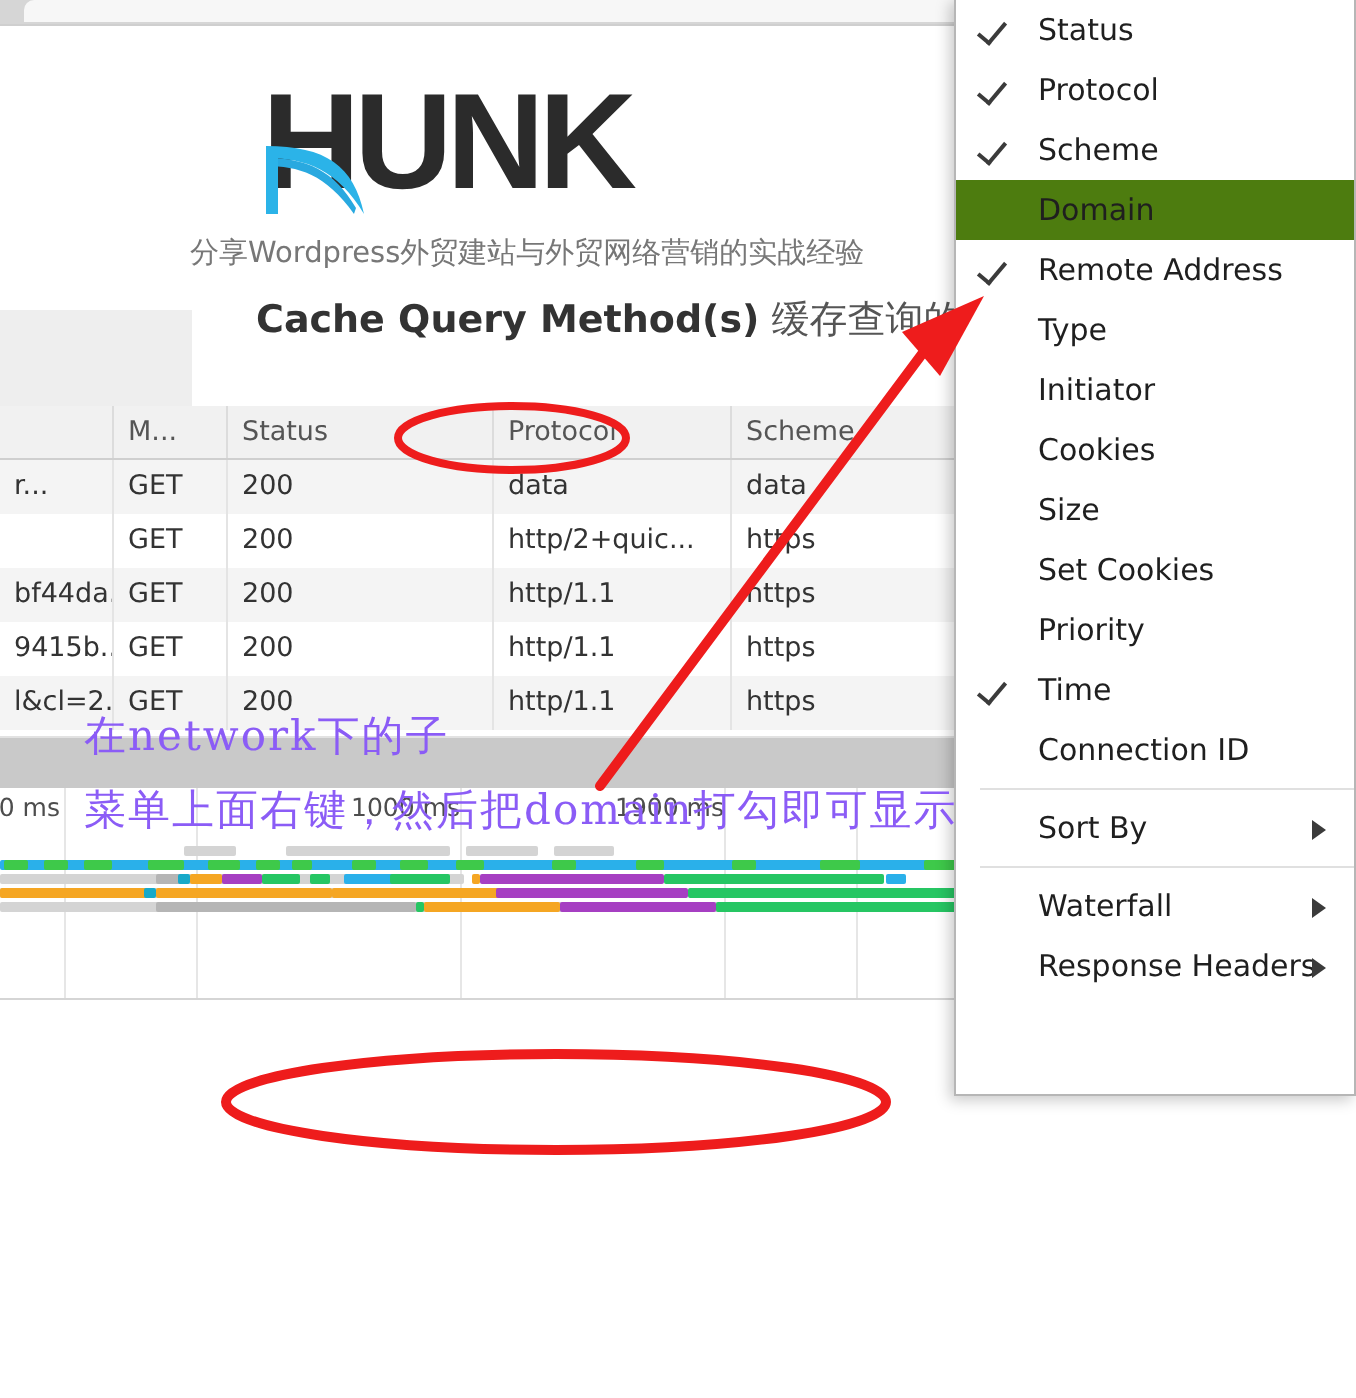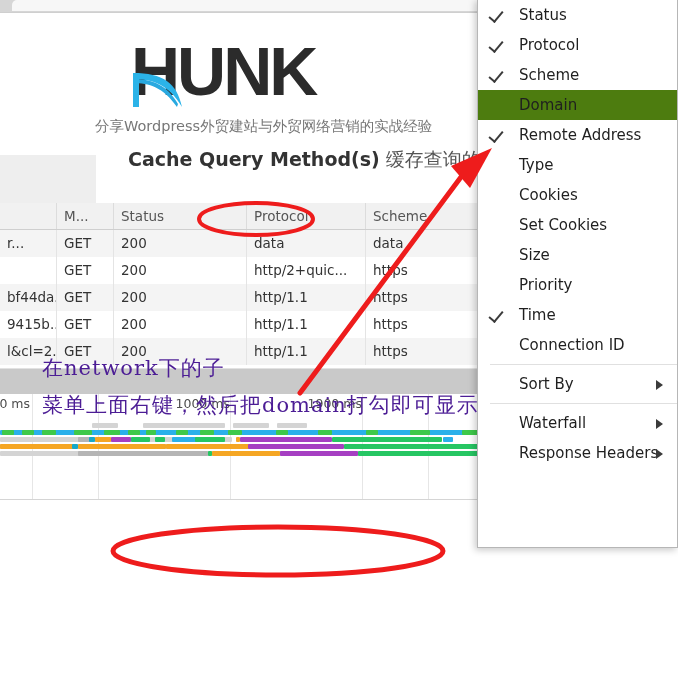"Initiator" div.mi { html: none -> <div><span>Initiator</span></div> }
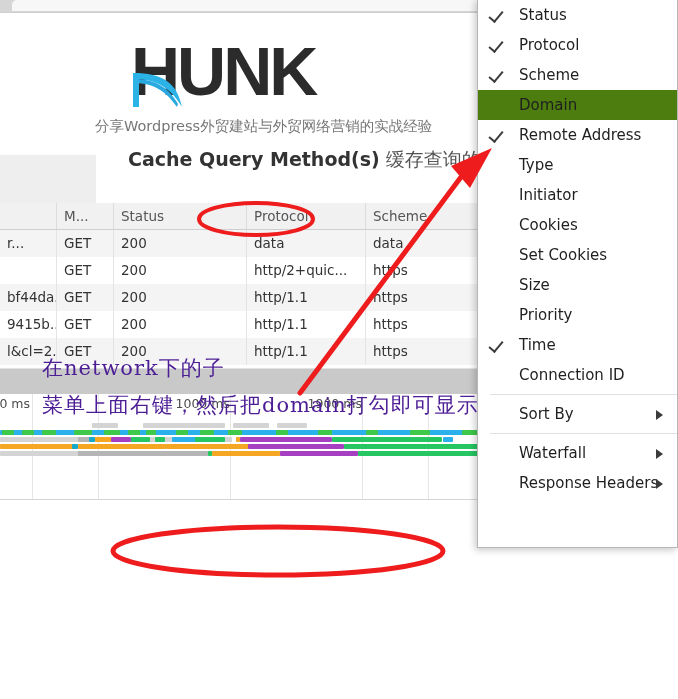"Set Cookies" div.mi { order: before "Size" -> after "Size" }
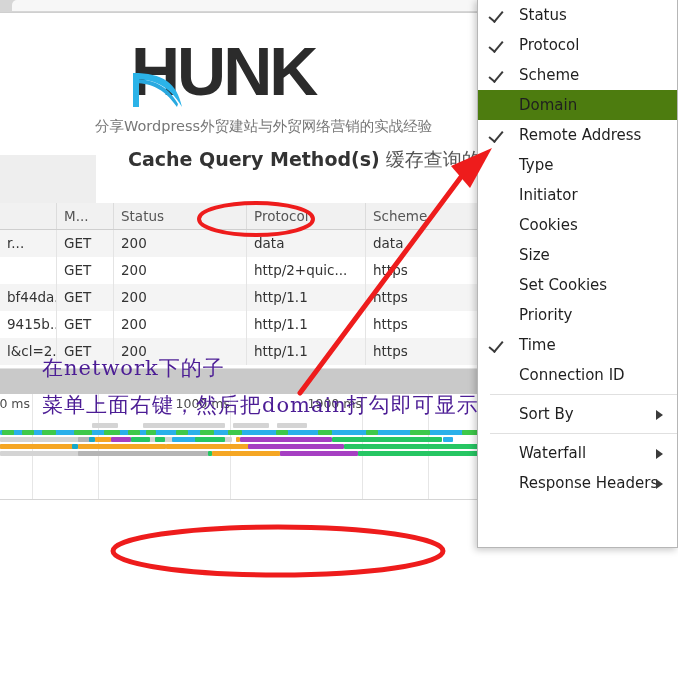"在network下的子" .cn-note { color: #4c1d95 -> #8b5cf6 }
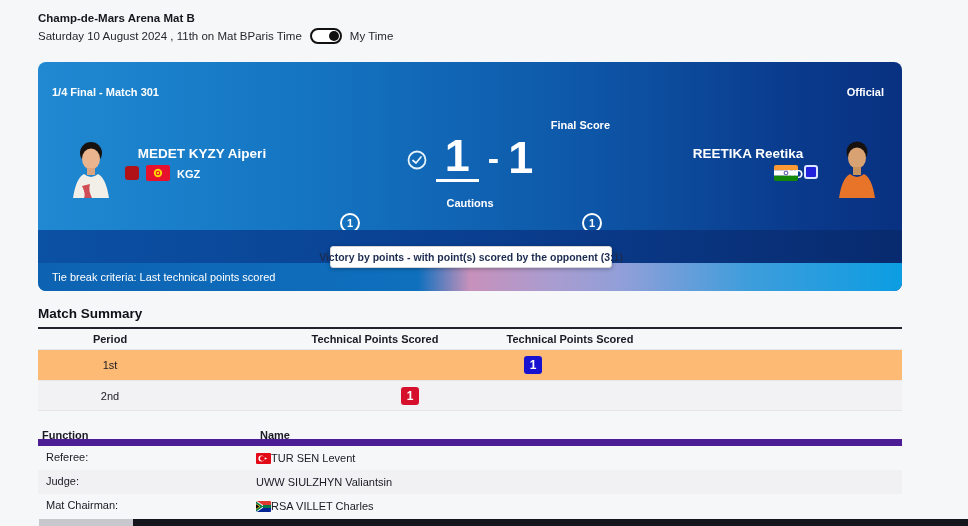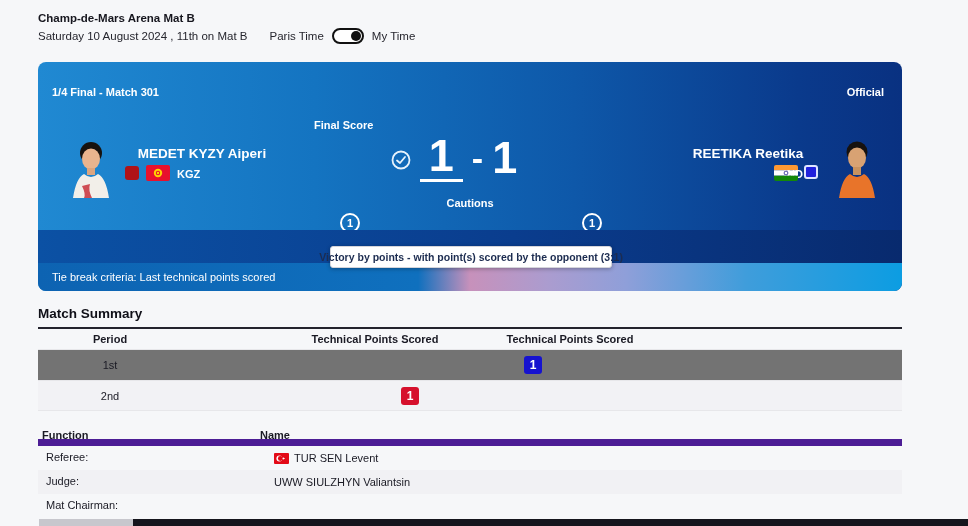"Saturday 10 August 2024 ," .schedule-text { margin-right: 22px -> none }
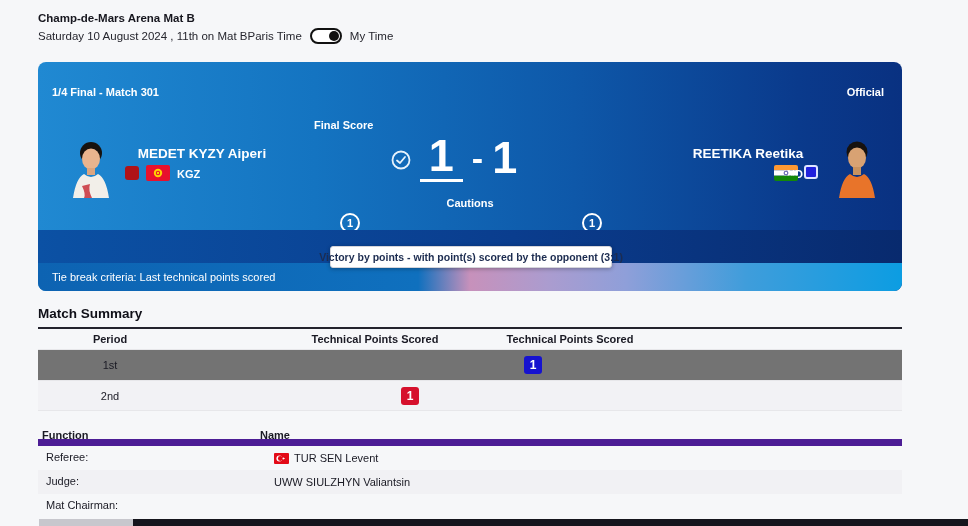"Final Score" .scorebox { left: 276px -> 292px; text-align: left -> right }
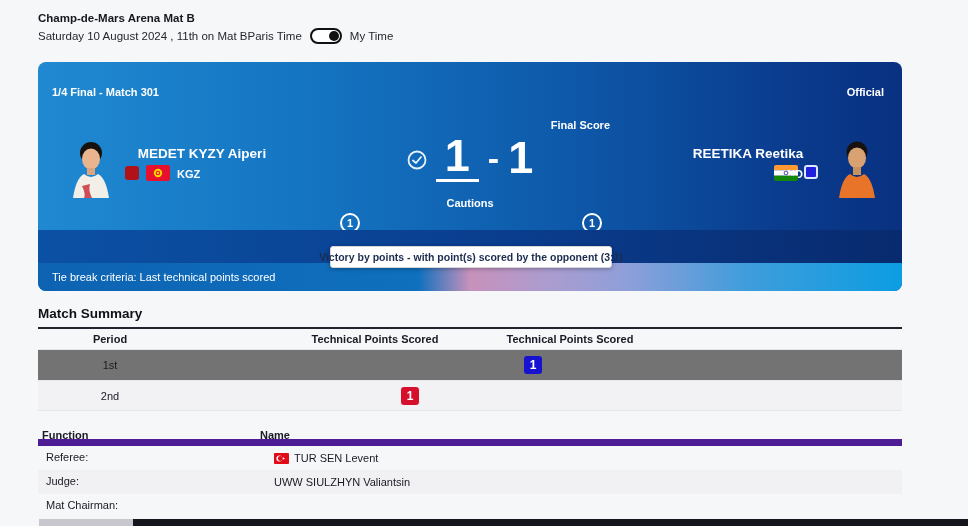"1st" .ms-row1 { background: #737373 -> #fdba74 }
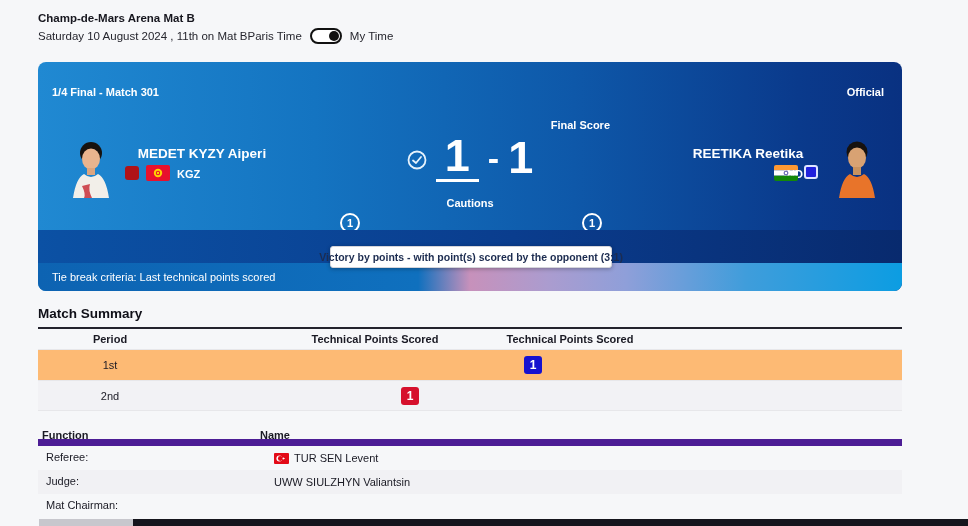"TUR SEN Levent" .name-cell { gap: 5px -> none; left: 236px -> 218px }
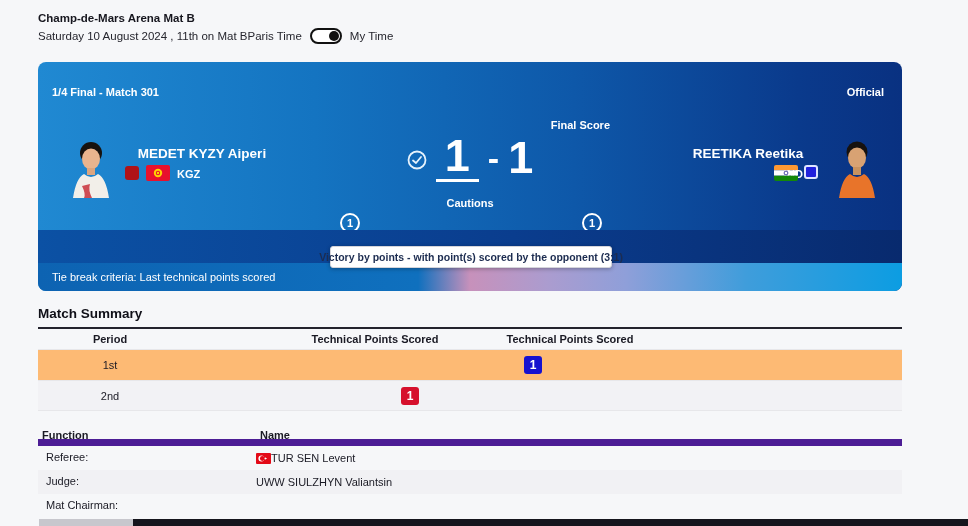"RSA VILLET Charles" span.name-cell { html: none -> <span> <svg> <rect></rect> <rect></rect> <path></path> <rect></rect> <path></path> <path></path> <path></path> </svg> <span>RSA VILLET Charles</span> </span> }
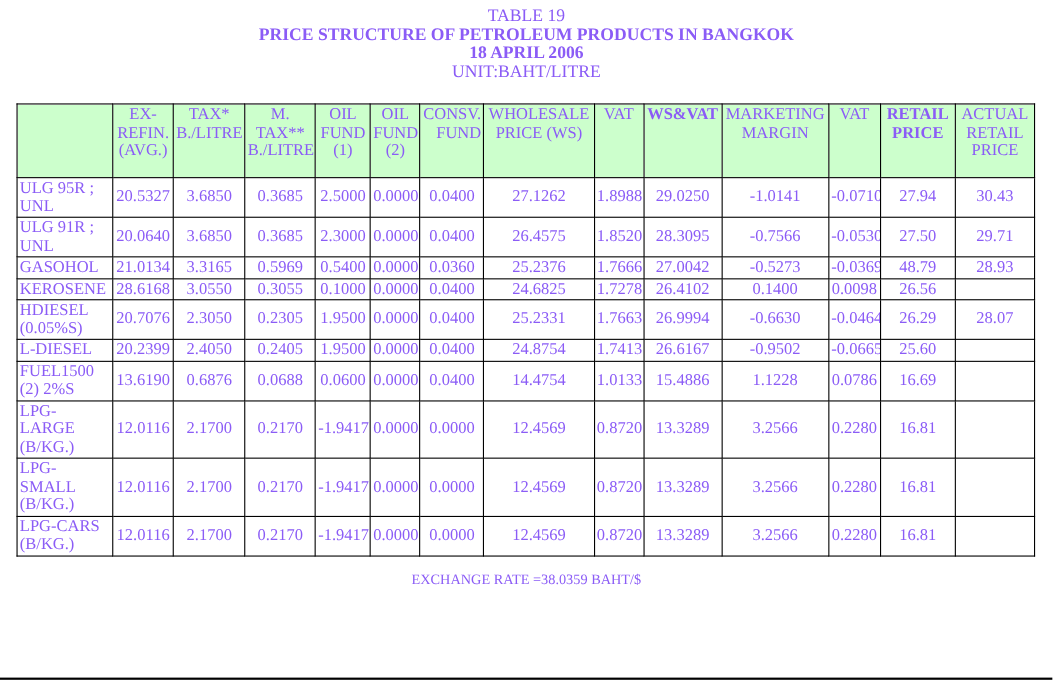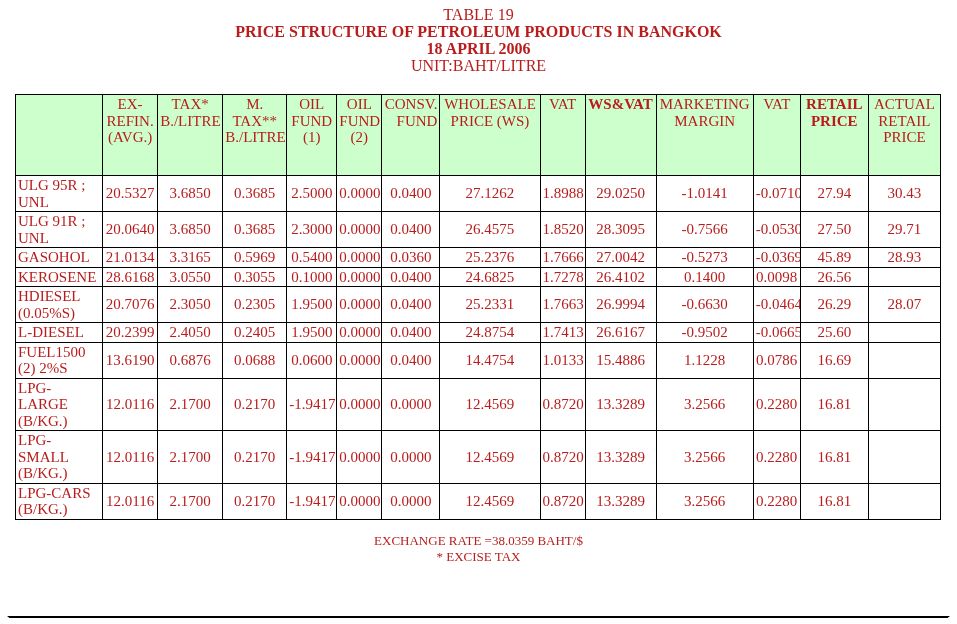"TABLE 19" .page { border-radius: 26px -> none; color: #b91c1c -> #8b5cf6 }
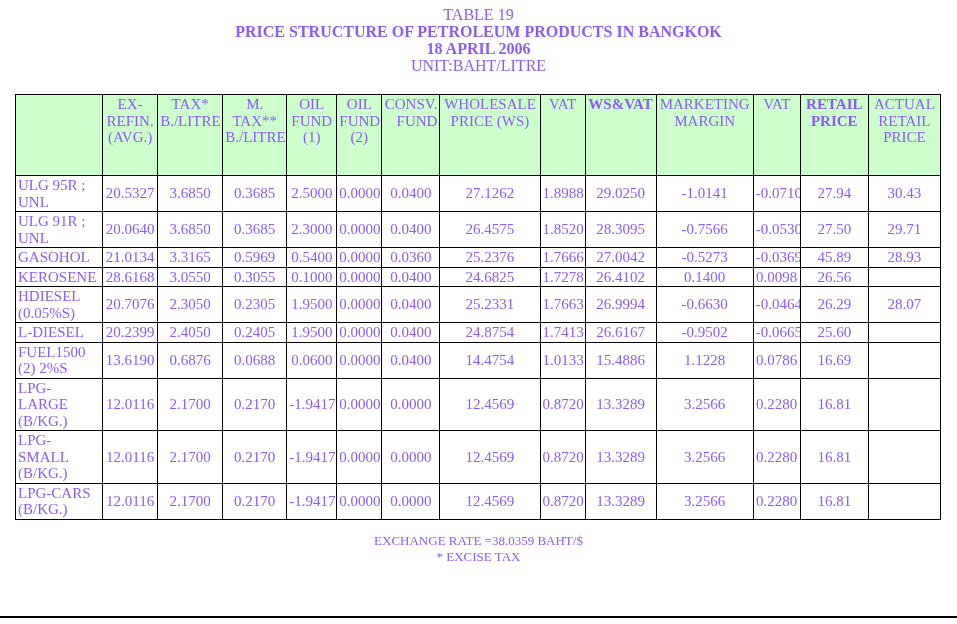"EX-" .price-table thead tr { height: 81px -> 67px }
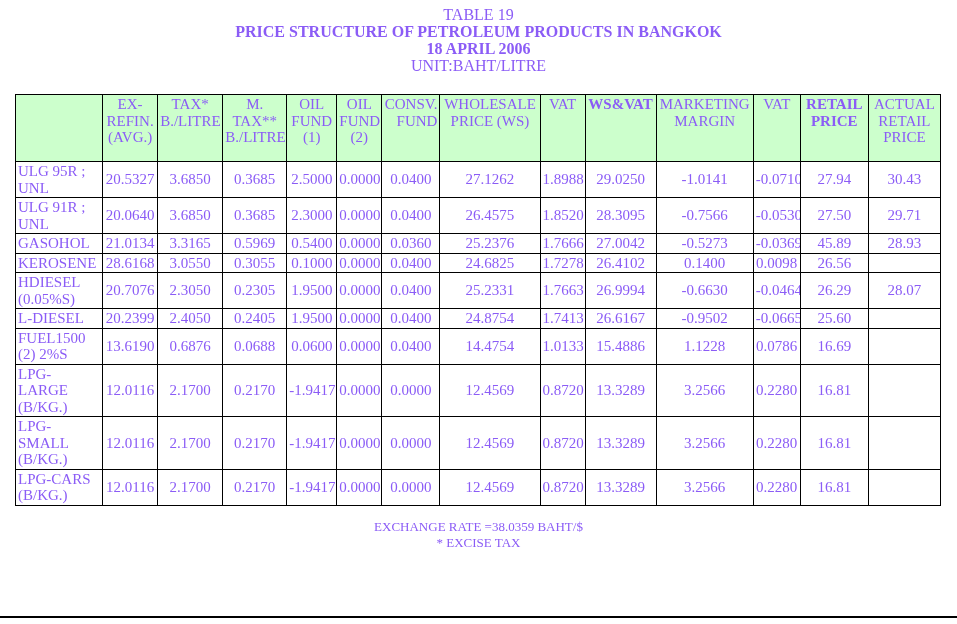"45.89" td.num { text: 45.89 -> 48.79 }
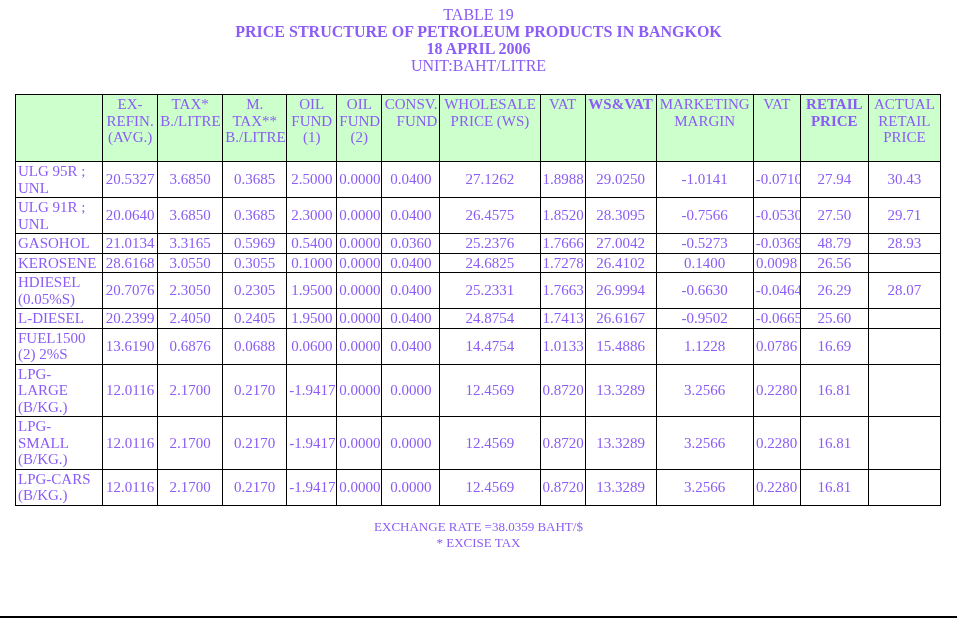"* EXCISE TAX" div { html: <div>* EXCISE TAX</div> -> none }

■ Exercise description
Output exactly, and with no pictures, the lines from the line that holds "border-radius: 26px ->" through the last line of the listing above.

■ Task answer
"TABLE 19" .page { border-radius: 26px -> none; color: #b91c1c -> #8b5cf6 }
"EX-" .price-table thead tr { height: 81px -> 67px }
"45.89" td.num { text: 45.89 -> 48.79 }
"* EXCISE TAX" div { html: <div>* EXCISE TAX</div> -> none }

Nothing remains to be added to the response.